**GOAL OF THE EXERCISE**. In the listing that follows, locate the line containing "unet feature exctractor" and the line containing "- [1] Sauvegarder". Retype exactly those two lines and every line between them, and nothing more.

___ DATASET RECORDS ___

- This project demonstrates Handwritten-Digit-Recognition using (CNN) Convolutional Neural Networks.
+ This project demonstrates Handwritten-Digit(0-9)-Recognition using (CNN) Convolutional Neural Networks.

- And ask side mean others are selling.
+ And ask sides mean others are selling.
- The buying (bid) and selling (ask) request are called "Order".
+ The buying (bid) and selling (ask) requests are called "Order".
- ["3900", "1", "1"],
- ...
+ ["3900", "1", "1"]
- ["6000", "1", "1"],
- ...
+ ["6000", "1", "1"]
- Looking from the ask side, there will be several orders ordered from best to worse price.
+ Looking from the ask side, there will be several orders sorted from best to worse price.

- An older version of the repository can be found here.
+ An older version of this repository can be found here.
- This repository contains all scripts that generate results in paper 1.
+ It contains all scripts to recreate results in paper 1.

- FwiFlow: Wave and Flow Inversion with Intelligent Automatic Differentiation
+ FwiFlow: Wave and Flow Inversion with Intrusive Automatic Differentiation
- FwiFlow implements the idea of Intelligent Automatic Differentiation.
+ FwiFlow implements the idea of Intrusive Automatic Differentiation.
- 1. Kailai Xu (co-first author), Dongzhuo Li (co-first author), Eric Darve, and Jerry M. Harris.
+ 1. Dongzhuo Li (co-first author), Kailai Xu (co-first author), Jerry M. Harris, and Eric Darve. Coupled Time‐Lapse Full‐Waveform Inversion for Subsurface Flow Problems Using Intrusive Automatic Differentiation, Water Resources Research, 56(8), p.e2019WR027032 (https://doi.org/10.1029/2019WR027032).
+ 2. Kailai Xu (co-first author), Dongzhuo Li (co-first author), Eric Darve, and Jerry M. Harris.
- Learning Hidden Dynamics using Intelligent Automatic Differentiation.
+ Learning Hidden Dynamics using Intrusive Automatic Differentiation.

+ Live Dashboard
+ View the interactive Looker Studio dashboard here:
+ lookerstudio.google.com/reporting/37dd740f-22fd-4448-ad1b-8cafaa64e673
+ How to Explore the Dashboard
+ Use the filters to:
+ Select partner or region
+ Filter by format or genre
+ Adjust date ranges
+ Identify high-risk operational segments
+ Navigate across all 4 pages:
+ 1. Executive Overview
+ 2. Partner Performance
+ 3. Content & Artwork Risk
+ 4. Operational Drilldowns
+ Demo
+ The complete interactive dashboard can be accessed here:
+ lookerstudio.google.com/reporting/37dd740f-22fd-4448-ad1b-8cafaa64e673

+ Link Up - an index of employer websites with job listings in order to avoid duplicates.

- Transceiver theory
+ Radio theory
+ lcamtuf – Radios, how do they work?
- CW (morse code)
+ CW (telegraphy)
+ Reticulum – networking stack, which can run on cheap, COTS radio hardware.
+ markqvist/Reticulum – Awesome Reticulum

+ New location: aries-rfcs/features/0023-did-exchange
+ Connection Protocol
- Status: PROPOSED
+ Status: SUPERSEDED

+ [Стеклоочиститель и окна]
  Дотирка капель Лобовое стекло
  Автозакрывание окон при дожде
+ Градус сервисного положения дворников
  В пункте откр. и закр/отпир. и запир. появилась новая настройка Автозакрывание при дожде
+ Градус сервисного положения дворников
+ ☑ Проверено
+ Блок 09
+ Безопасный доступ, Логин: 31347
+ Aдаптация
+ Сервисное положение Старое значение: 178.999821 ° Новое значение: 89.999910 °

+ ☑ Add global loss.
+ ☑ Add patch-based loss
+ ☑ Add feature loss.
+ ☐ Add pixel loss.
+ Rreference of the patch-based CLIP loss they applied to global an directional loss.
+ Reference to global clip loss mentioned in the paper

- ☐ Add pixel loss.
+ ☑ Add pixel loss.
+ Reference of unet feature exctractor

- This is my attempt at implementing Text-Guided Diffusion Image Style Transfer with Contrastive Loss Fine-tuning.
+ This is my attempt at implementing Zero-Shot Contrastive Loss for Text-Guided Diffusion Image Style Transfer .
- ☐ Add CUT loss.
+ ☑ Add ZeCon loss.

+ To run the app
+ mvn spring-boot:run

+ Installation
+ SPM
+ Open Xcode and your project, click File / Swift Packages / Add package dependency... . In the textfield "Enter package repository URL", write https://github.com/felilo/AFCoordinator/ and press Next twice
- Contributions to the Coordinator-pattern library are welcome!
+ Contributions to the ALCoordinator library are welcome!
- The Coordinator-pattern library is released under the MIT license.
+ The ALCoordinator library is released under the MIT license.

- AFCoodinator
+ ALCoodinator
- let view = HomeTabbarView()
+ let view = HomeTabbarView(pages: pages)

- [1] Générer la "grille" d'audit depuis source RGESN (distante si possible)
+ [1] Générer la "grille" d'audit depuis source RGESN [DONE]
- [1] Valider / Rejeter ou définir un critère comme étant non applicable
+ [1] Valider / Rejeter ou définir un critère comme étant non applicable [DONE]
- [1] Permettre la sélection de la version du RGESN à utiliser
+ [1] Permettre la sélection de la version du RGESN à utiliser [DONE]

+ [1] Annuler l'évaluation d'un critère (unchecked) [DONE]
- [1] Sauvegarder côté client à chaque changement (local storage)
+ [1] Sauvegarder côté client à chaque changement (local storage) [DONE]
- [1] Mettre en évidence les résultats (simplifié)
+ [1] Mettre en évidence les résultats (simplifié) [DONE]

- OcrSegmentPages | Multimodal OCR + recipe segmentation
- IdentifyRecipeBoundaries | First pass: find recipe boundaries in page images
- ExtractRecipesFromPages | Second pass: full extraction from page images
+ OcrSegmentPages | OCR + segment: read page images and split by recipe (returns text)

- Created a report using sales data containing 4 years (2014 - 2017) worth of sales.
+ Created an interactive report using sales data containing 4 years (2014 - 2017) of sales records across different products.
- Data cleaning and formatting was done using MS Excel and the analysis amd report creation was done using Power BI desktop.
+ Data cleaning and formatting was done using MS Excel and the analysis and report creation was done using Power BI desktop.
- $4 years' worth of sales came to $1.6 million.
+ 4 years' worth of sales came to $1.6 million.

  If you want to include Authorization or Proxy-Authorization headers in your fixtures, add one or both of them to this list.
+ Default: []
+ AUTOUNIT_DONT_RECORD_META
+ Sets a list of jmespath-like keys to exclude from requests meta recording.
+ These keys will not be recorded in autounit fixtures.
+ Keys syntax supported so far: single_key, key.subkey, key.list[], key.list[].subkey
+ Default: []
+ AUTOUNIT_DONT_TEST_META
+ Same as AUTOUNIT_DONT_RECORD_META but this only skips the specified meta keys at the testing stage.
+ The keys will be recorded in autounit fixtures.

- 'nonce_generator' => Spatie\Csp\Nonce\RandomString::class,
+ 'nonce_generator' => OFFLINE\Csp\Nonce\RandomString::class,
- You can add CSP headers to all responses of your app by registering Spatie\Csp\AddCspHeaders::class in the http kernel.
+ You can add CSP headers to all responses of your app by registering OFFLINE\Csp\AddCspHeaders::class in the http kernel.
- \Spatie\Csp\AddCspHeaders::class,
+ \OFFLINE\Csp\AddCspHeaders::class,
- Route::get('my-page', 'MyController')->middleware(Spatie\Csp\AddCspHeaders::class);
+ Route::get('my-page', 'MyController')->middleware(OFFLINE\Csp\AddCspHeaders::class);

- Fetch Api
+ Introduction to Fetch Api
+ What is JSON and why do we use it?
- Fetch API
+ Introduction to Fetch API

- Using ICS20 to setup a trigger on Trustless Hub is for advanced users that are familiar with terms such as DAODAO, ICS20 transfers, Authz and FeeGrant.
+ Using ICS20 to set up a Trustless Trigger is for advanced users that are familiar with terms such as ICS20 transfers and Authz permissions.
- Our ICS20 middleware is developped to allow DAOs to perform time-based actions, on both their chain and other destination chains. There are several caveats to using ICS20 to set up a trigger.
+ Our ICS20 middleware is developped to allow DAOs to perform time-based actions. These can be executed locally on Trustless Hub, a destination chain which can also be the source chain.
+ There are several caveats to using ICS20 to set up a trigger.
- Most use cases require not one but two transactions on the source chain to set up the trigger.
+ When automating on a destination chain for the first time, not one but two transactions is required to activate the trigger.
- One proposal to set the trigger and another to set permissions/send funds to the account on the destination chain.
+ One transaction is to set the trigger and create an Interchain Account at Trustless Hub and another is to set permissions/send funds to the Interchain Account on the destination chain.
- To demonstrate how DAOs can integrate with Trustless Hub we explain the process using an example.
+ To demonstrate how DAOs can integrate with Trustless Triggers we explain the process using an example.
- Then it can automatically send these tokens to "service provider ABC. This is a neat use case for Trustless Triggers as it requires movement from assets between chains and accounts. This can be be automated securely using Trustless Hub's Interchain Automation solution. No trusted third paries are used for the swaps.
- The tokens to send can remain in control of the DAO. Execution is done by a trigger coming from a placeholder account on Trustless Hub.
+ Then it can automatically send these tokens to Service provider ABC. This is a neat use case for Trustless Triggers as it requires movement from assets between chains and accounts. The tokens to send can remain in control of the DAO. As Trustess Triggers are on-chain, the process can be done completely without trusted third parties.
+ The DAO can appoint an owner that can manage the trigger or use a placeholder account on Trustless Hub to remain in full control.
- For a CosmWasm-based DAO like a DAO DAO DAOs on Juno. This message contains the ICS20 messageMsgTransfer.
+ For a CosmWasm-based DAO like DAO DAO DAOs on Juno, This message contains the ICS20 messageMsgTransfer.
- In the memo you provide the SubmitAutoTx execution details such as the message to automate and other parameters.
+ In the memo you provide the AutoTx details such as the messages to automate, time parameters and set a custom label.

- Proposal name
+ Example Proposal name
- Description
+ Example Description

___

**EXERCISE OUTPUT**.
+ Reference of unet feature exctractor

- This is my attempt at implementing Text-Guided Diffusion Image Style Transfer with Contrastive Loss Fine-tuning.
+ This is my attempt at implementing Zero-Shot Contrastive Loss for Text-Guided Diffusion Image Style Transfer .
- ☐ Add CUT loss.
+ ☑ Add ZeCon loss.

+ To run the app
+ mvn spring-boot:run

+ Installation
+ SPM
+ Open Xcode and your project, click File / Swift Packages / Add package dependency... . In the textfield "Enter package repository URL", write https://github.com/felilo/AFCoordinator/ and press Next twice
- Contributions to the Coordinator-pattern library are welcome!
+ Contributions to the ALCoordinator library are welcome!
- The Coordinator-pattern library is released under the MIT license.
+ The ALCoordinator library is released under the MIT license.

- AFCoodinator
+ ALCoodinator
- let view = HomeTabbarView()
+ let view = HomeTabbarView(pages: pages)

- [1] Générer la "grille" d'audit depuis source RGESN (distante si possible)
+ [1] Générer la "grille" d'audit depuis source RGESN [DONE]
- [1] Valider / Rejeter ou définir un critère comme étant non applicable
+ [1] Valider / Rejeter ou définir un critère comme étant non applicable [DONE]
- [1] Permettre la sélection de la version du RGESN à utiliser
+ [1] Permettre la sélection de la version du RGESN à utiliser [DONE]

+ [1] Annuler l'évaluation d'un critère (unchecked) [DONE]
- [1] Sauvegarder côté client à chaque changement (local storage)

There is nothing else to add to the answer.